-- GIVEN DATA follows --

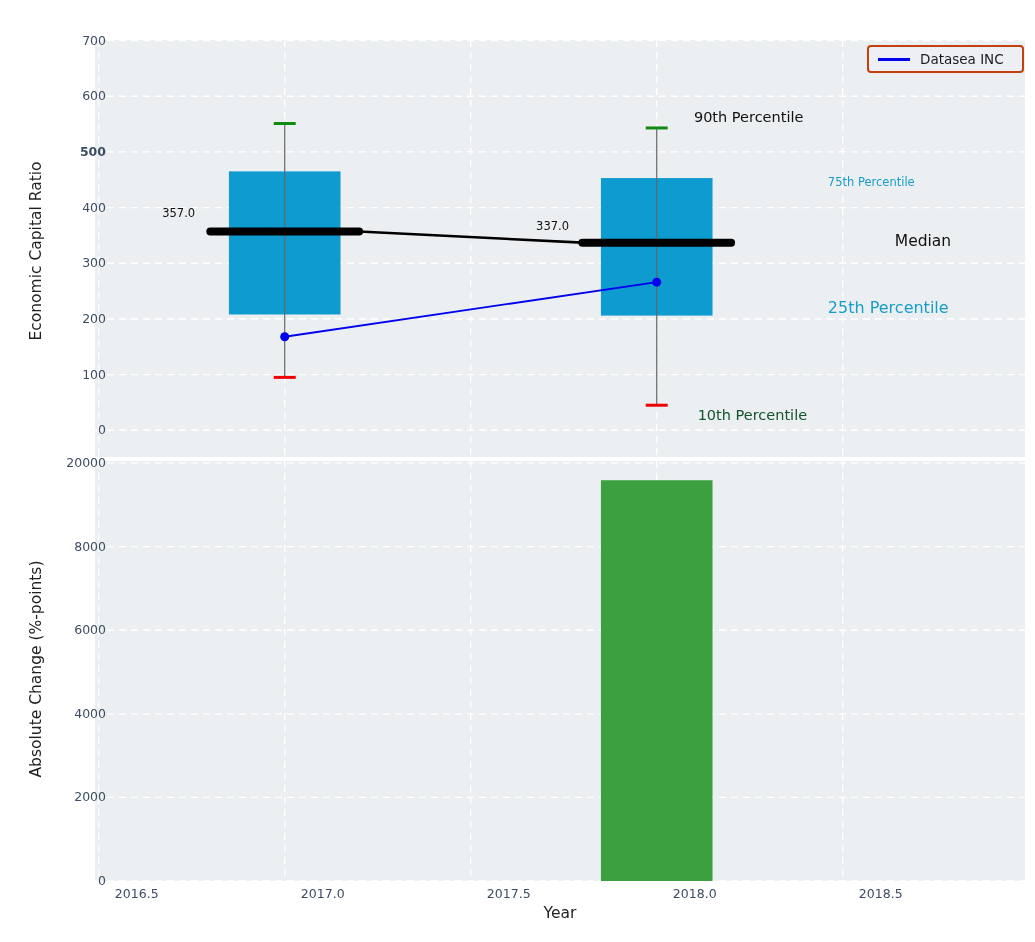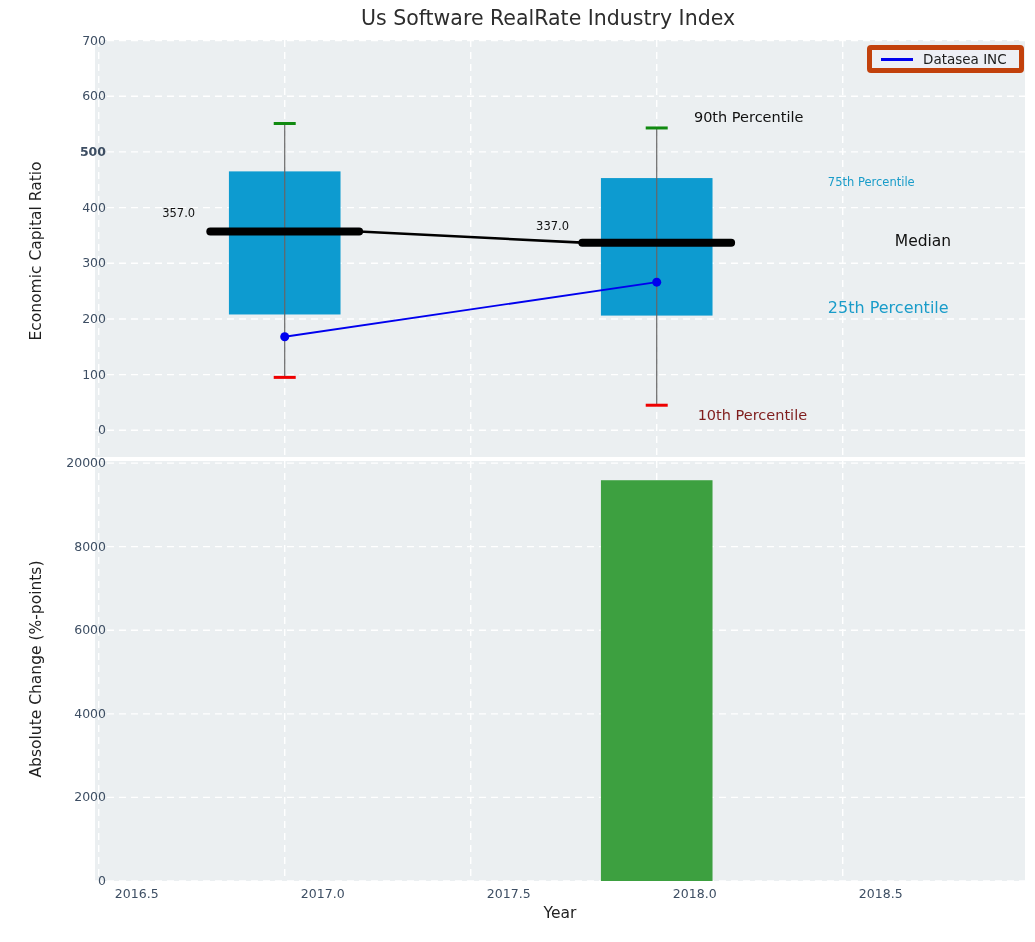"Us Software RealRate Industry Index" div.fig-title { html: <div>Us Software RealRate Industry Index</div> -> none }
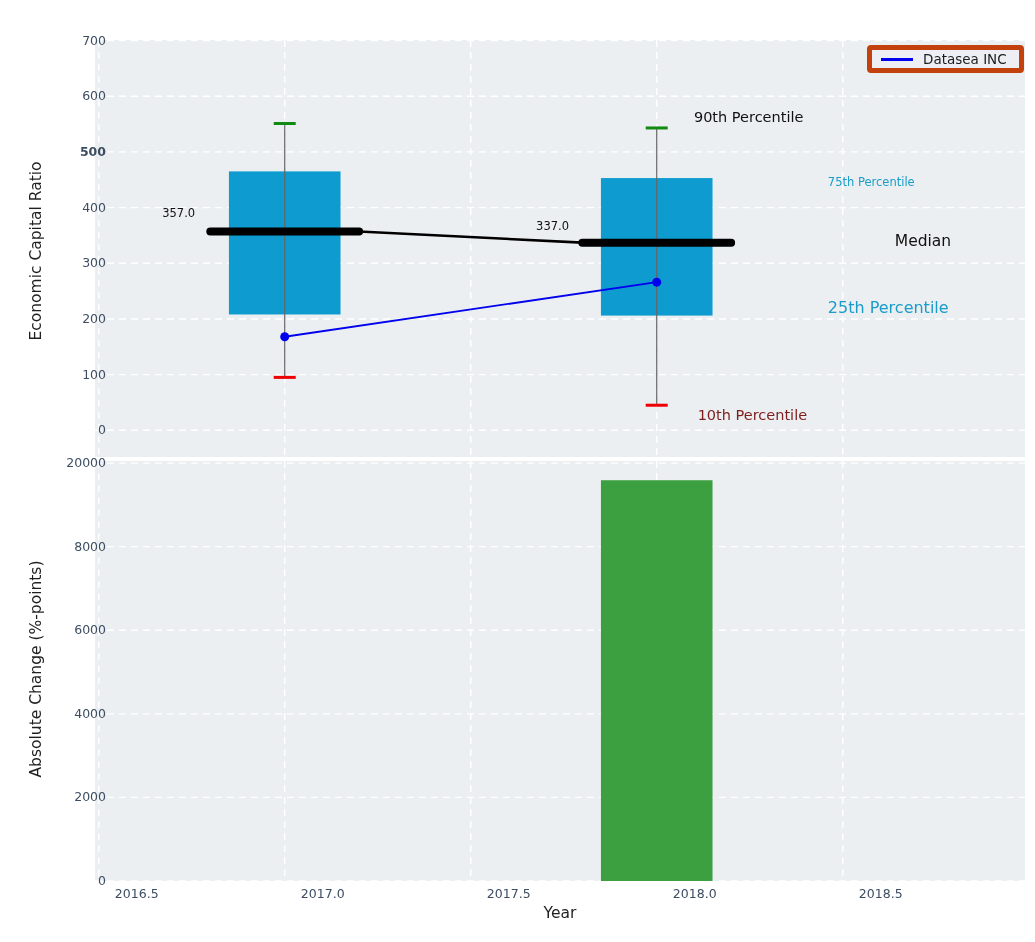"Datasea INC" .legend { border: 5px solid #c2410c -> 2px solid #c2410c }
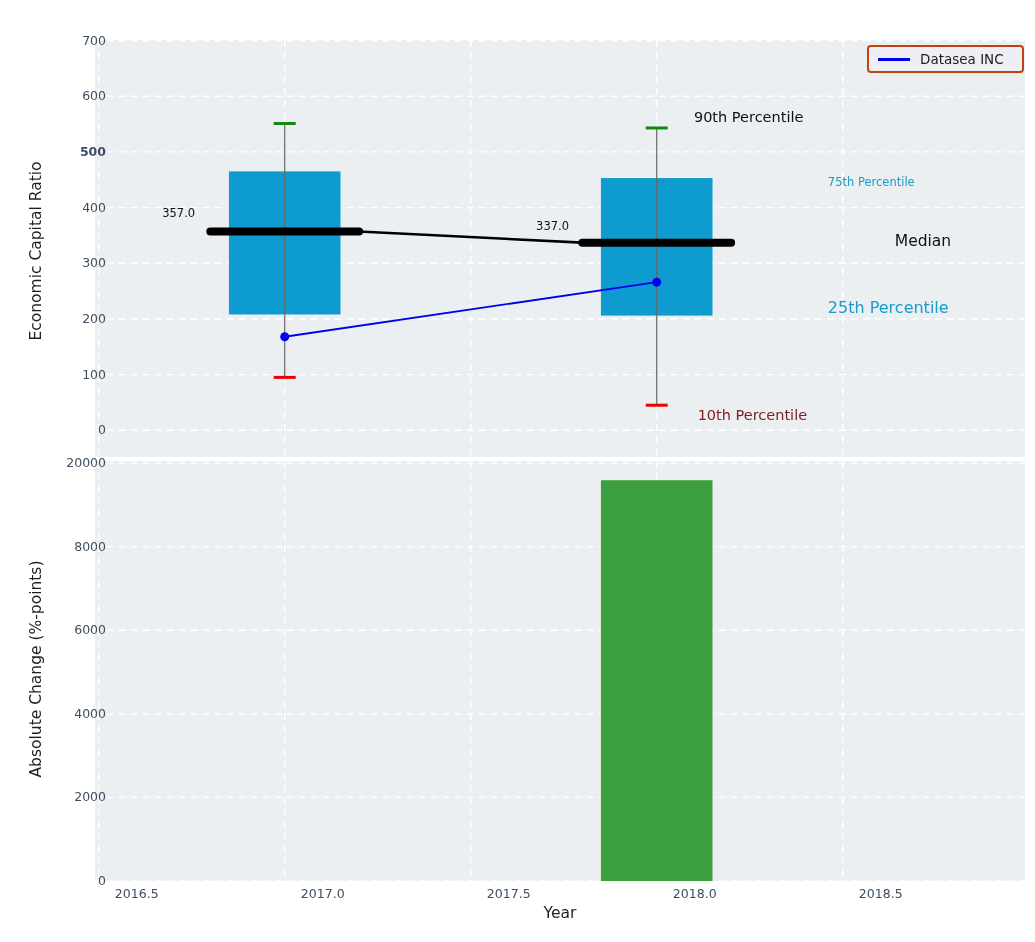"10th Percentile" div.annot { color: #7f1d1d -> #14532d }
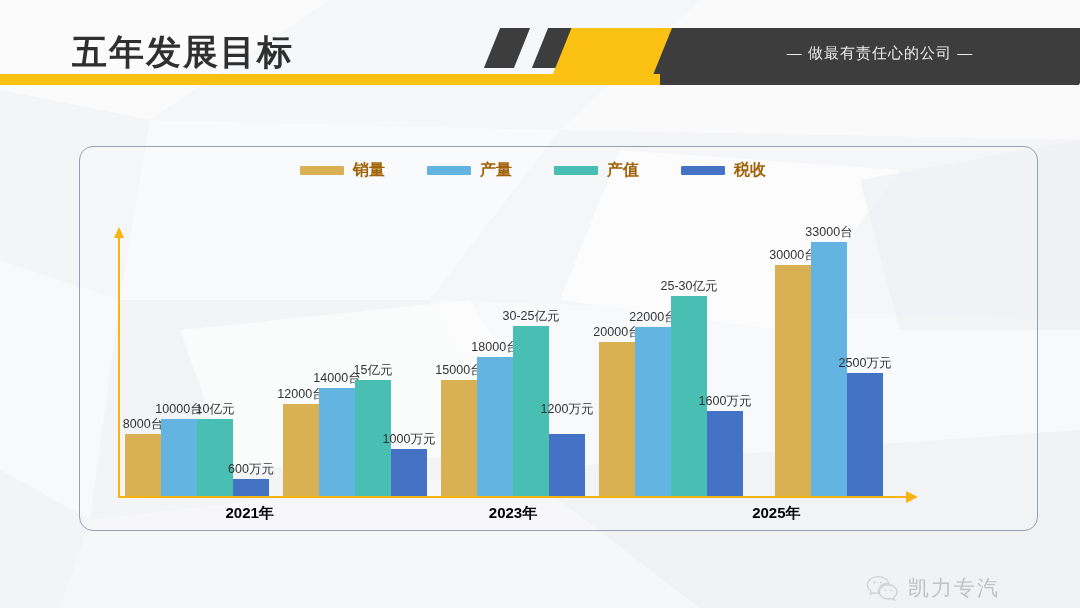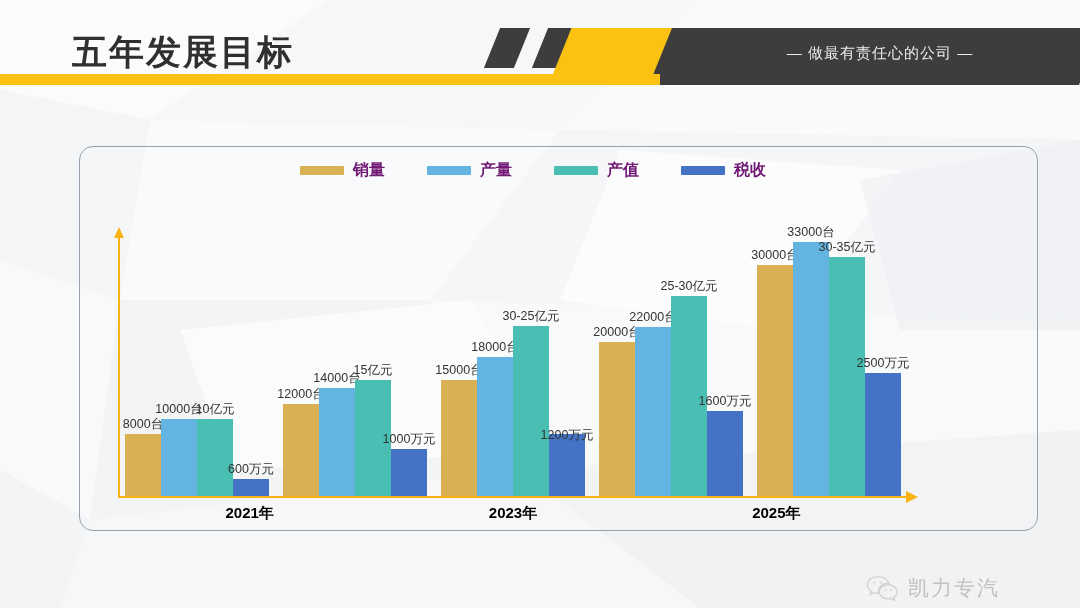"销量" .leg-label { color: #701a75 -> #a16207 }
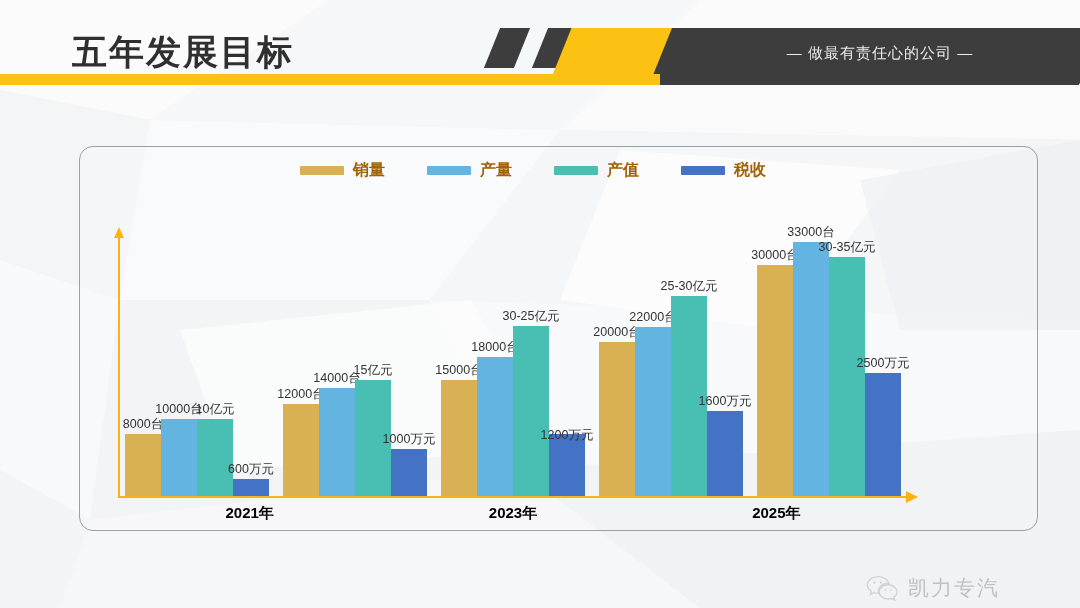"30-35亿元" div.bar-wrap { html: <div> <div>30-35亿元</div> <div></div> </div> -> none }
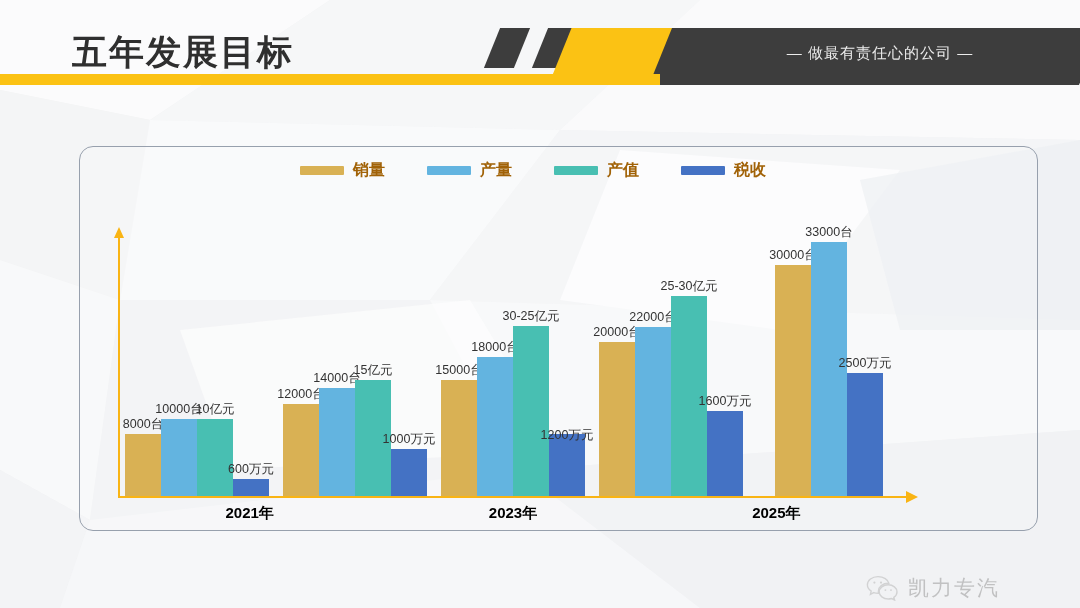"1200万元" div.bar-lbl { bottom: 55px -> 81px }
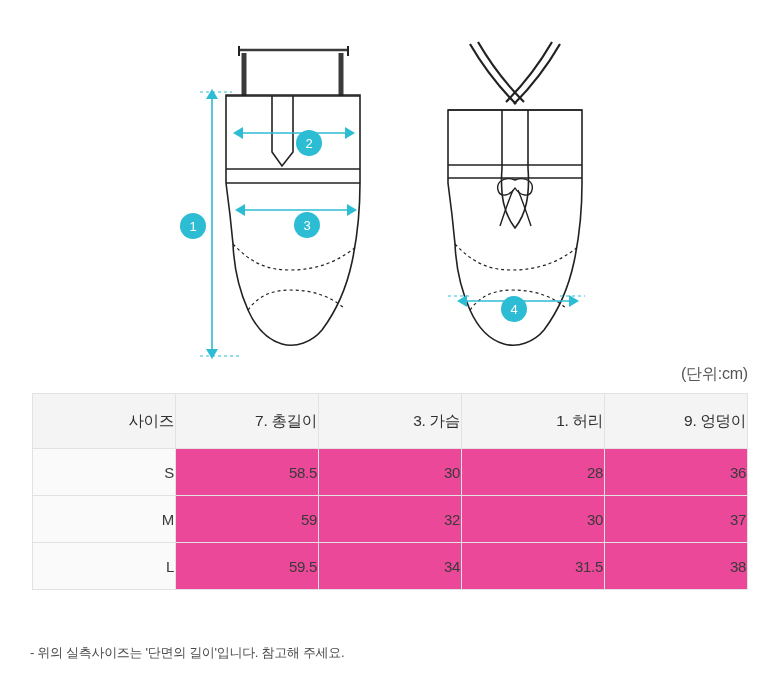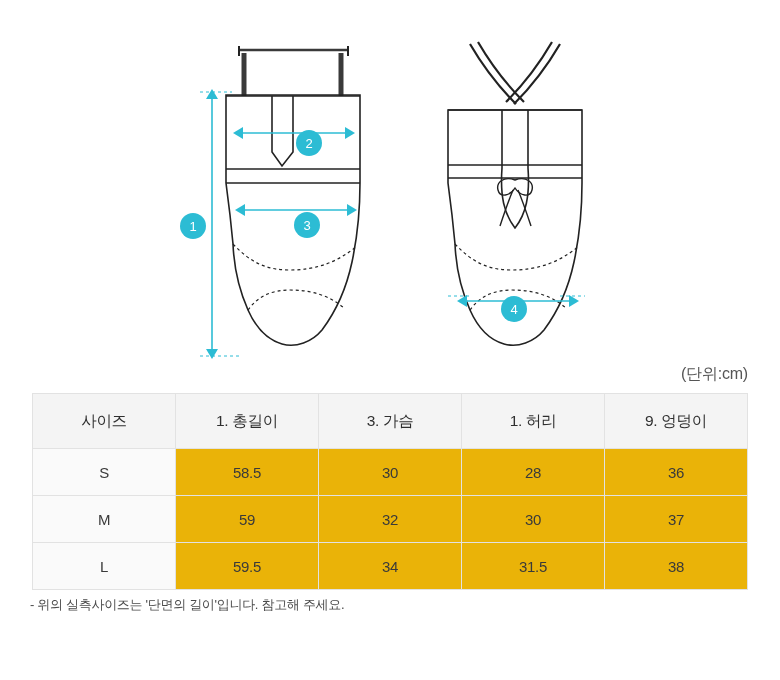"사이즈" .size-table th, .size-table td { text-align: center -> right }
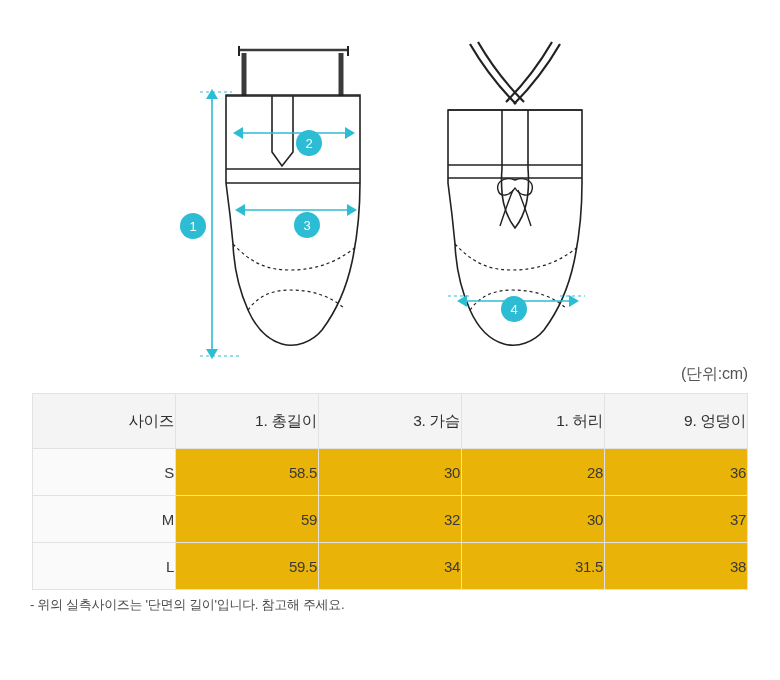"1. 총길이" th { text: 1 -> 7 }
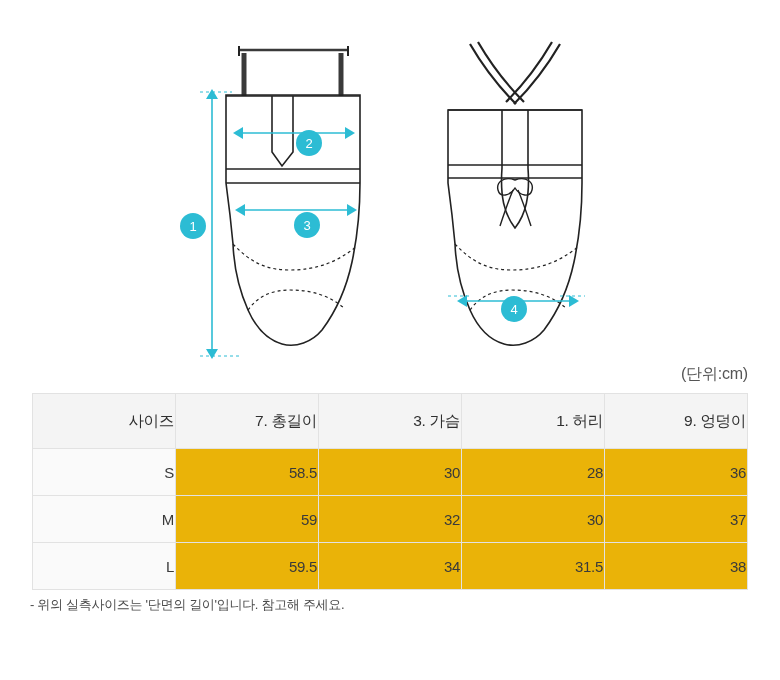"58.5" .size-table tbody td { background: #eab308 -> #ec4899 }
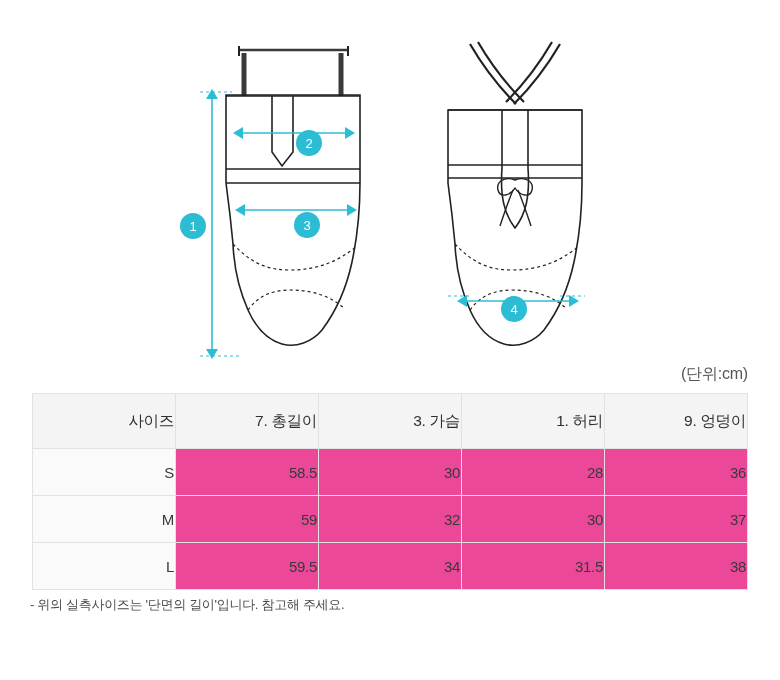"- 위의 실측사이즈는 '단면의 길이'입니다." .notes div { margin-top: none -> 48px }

-- GIVEN DATA concluded --

▸ **WORK TO COMPLETE**
Print out the whole of the material word for word, without pictures.

▸ **ANSWER AREA**
"Us Software RealRate Industry Index" div.fig-title { html: <div>Us Software RealRate Industry Index</div> -> none }
"Datasea INC" .legend { border: 5px solid #c2410c -> 2px solid #c2410c }
"10th Percentile" div.annot { color: #7f1d1d -> #14532d }
"销量" .leg-label { color: #701a75 -> #a16207 }
"30-35亿元" div.bar-wrap { html: <div> <div>30-35亿元</div> <div></div> </div> -> none }
"1200万元" div.bar-lbl { bottom: 55px -> 81px }
"사이즈" .size-table th, .size-table td { text-align: center -> right }
"1. 총길이" th { text: 1 -> 7 }
"58.5" .size-table tbody td { background: #eab308 -> #ec4899 }
"- 위의 실측사이즈는 '단면의 길이'입니다." .notes div { margin-top: none -> 48px }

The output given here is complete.